Kent Bernhardt: What’s your hurry?
Several years ago, I said it was coming; the day when Thanksgiving would just simply disappear.
It appears the day is upon us.
Kmart has finally removed the pretense, and will open their stores at…well, they can buy ads to tell you when they’ll open. I’m not going to give them free publicity. But trust me, they’re just plowing under Thanksgiving altogether, and heading us straight toward Christmas.
Soon, the rest will follow. Bet on it.
We’ve finally taken the day of being thankful for what we have, and instead made it all about what we want.
I know, I’m old. I actually remember leisurely Thanksgivings of the past that began on Wednesday night with a special community church service of thanks. The three churches in my town would unite in prayer and praise, and townsfolk would swarm in like bees.
They still do it, but it’s a harder sell these days. We’ve got to rest up for the big Christmas deals coming our way – now on Thanksgiving morning.
Kimberly Via lives in Boone, and she told the Associated Press that last year, her mother, sister, and nieces left in the middle of their meals to head for the mall. They just piled their dishes on the counter, said a quick thank you, and bolted out the door.
She says she’ll never host Thanksgiving dinner for her relatives again. I don’t blame her.
But Kent, even shopping is a great tradition for a lot of people. And it’s good for the economy!
I hear that all the time; good for the economy. Yes, America will totally collapse if we don’t wait until Friday to whip out our credit cards. Hey, even the Native Americans at the original Thanksgiving feast left early to beat the traffic and hit the sales at Sears.

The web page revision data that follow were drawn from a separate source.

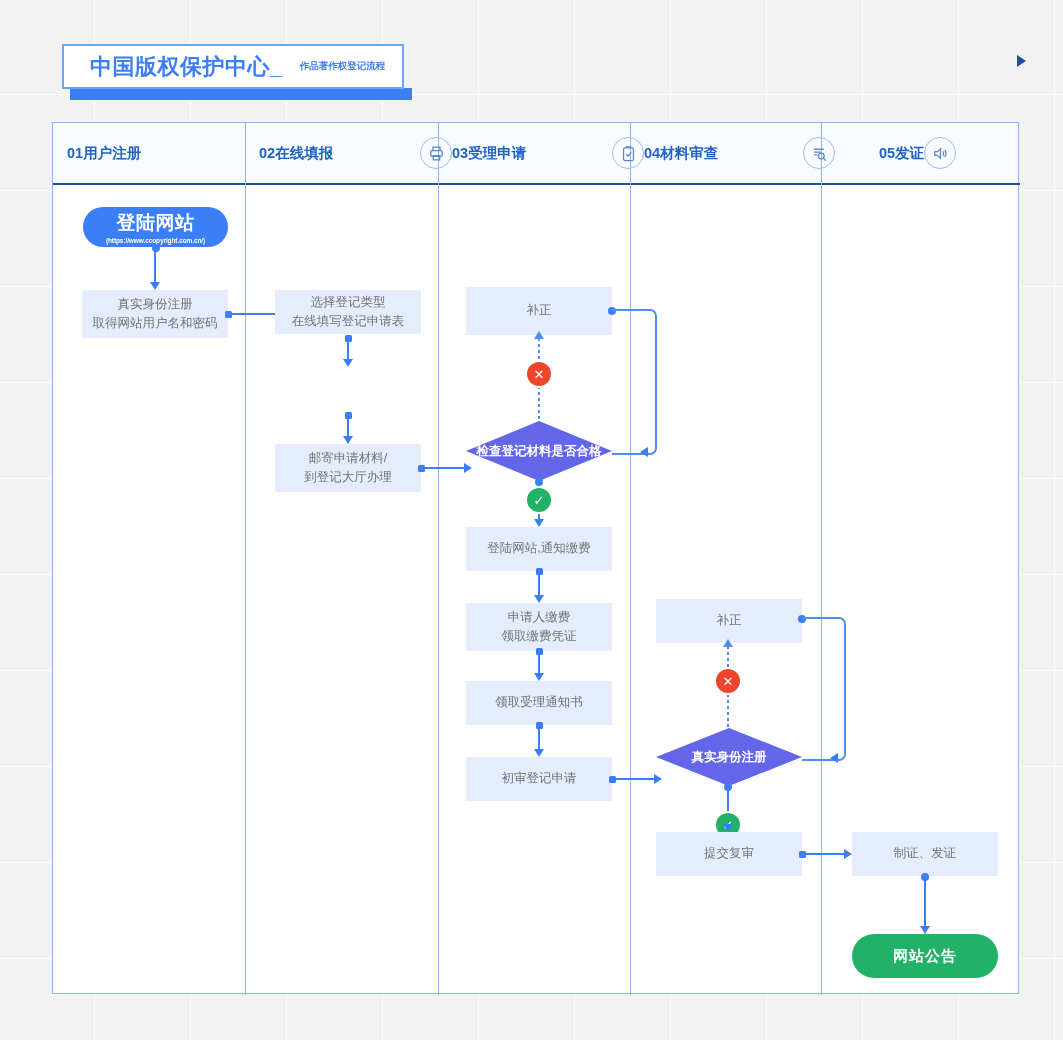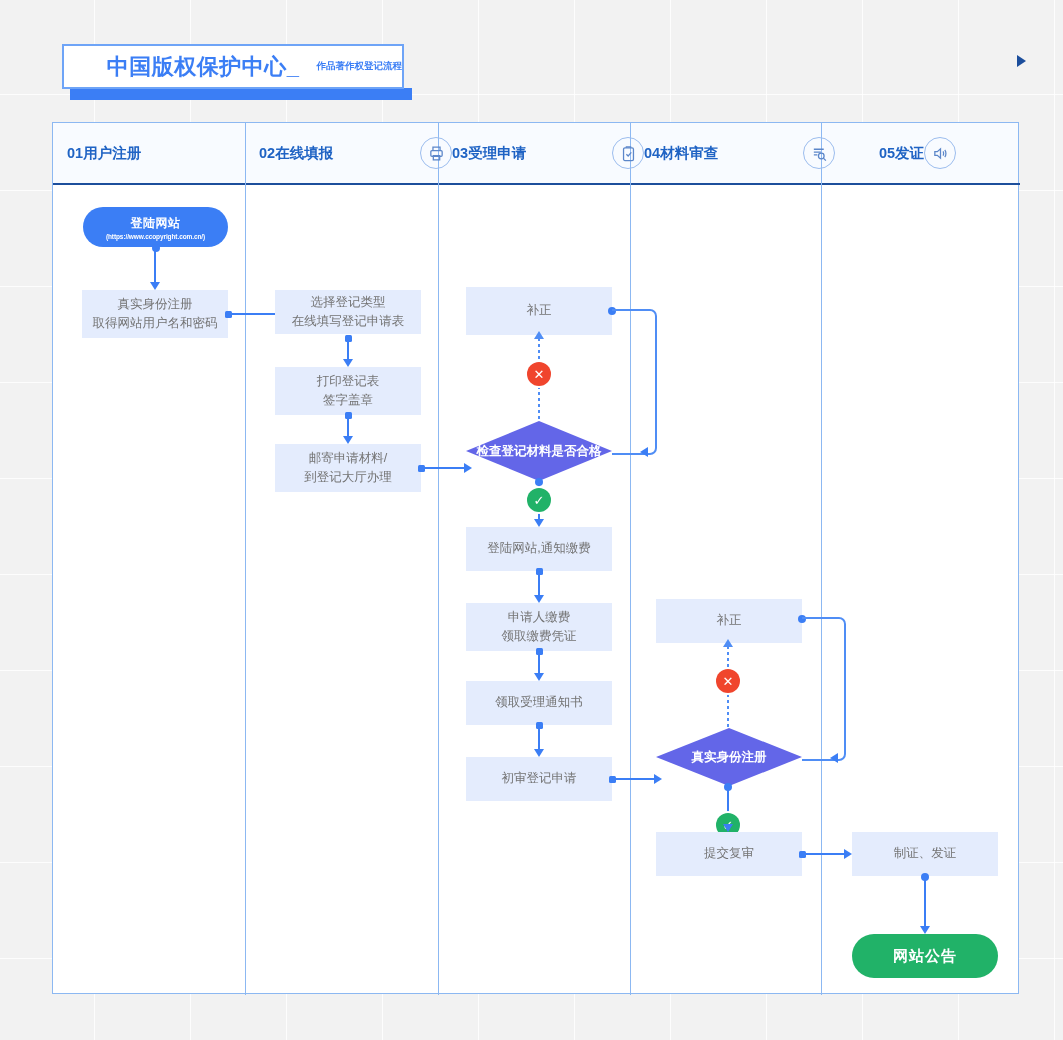"中国版权保护中心" #title-card { justify-content: flex-end -> none }
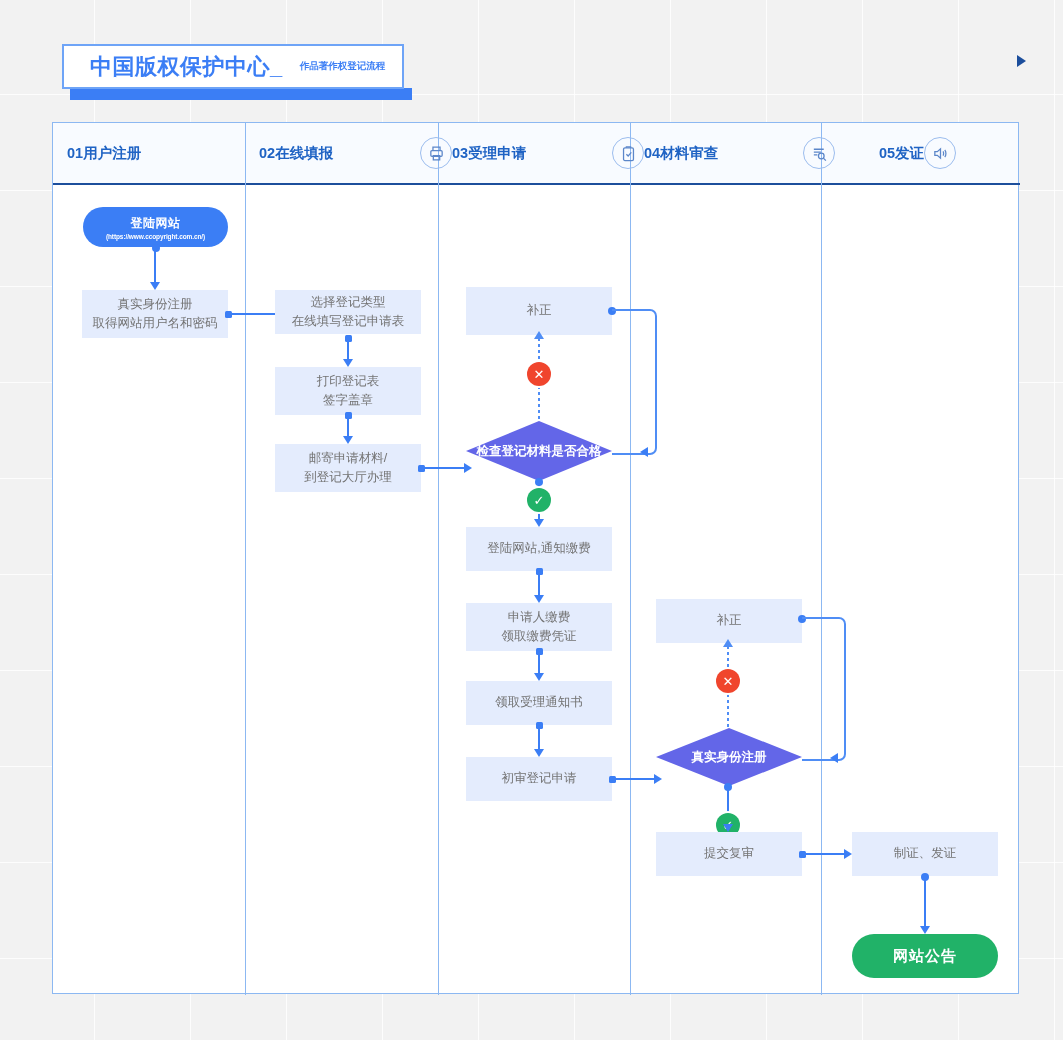"登陆网站" .pill .l1 { font-size: 12px -> 19px }
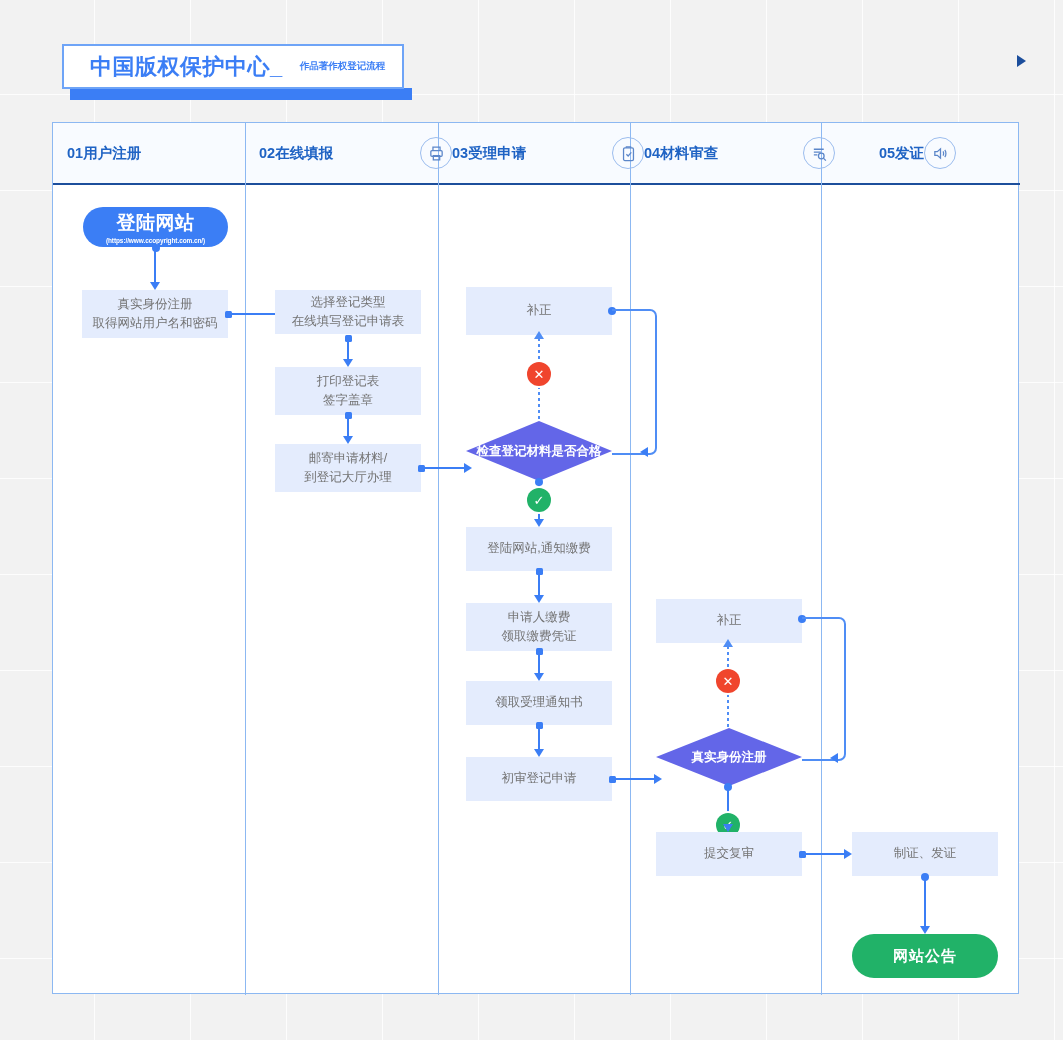"打印登记表" div.node { html: <div> <span>打印登记表</span> <span>签字盖章</span> </div> -> none }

I suppose the worst part is, we’ve forgotten how to savor anything.
Thanksgiving dinner used to be followed by an almost obligatory nap, with belts unbuckled in gluttonous delight. Maybe even a little touch football in the back yard if the weather was nice. Then, still lamenting the overeating at lunch, we’d be back around the table at supper, filling our plates with leftovers.
Each year, taking time to absorb the sights and smells from the kitchen and the simple joys of family, we’d bask in the fullness of the Thanksgiving experience. Now, it’s off to the stores before the turkey has a chance to get cold.
Remember Malcom Tucker? He was that Charlotte businessman whose good fortune took him through Mayberry one Sunday.
You remember the episode. His car broke down right around church time, and he had a difficult time getting it fixed. In fact, he had a difficult time getting anyone in Mayberry to understand his need for speed.
Wally at the service station wouldn’t even look at it until Monday, preferring to chat about the Sunday comics. Gomer’s cousin Goober could fix it, but he was out on the lake in a boat. And there were those sisters who kept the phone lines tied up for three hours every Sunday afternoon.
Malcom Tucker was fit to be tied. He was a busy man, and needed to get on to the next important thing. But we all remember how it ended.
Mr. Tucker slowly began to “get it.” He realized that Mayberry was a special place, and life was slower and to be savored.
I love the final scene of Mr. Tucker with that apple peel in his hand, sound asleep in a rocking chair on Andy’s porch. It was the first real peace he’d known in years.
Is there a message in there for us this Thanksgiving? Could it be that even though the world is calling with bargains galore, maybe - just maybe - we don’t have to answer?
Kent Bernhardt lives in Salisbury.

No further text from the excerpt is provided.